___ Extracted material

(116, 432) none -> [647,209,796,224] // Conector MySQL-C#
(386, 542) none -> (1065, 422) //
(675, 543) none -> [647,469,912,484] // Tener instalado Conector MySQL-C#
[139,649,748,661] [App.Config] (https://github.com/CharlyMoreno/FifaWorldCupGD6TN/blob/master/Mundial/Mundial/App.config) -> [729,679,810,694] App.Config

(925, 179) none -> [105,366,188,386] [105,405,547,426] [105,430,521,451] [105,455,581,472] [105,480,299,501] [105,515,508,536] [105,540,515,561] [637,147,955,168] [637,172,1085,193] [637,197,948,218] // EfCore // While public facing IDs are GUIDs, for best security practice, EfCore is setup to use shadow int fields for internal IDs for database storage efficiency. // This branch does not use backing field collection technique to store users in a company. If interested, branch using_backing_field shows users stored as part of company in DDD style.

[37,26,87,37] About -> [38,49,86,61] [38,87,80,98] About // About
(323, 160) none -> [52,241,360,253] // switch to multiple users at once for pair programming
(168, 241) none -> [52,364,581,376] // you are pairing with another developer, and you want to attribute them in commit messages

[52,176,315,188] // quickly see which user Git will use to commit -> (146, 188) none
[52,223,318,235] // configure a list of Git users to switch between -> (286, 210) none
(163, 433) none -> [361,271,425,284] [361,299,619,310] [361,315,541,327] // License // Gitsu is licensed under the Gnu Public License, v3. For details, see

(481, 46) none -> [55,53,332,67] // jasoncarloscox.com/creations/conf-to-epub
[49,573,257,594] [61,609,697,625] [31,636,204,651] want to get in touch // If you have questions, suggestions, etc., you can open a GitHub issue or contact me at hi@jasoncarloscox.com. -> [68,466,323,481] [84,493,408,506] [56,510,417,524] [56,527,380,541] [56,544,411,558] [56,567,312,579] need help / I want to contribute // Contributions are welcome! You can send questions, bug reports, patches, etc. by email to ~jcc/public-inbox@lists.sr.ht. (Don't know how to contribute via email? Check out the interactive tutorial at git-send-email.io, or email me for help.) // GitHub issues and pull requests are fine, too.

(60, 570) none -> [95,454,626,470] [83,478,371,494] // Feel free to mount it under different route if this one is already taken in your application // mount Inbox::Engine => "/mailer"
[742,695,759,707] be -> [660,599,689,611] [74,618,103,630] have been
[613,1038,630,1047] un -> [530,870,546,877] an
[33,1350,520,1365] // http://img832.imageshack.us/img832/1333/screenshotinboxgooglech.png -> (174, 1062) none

______

▸ Task goal
For this exercise, repeat exactly the lines of the data above from the one with "(323, 160) none" down to the one with "[52,223,318,235] // configure", both end lines included.

▸ Task output
(323, 160) none -> [52,241,360,253] // switch to multiple users at once for pair programming
(168, 241) none -> [52,364,581,376] // you are pairing with another developer, and you want to attribute them in commit messages

[52,176,315,188] // quickly see which user Git will use to commit -> (146, 188) none
[52,223,318,235] // configure a list of Git users to switch between -> (286, 210) none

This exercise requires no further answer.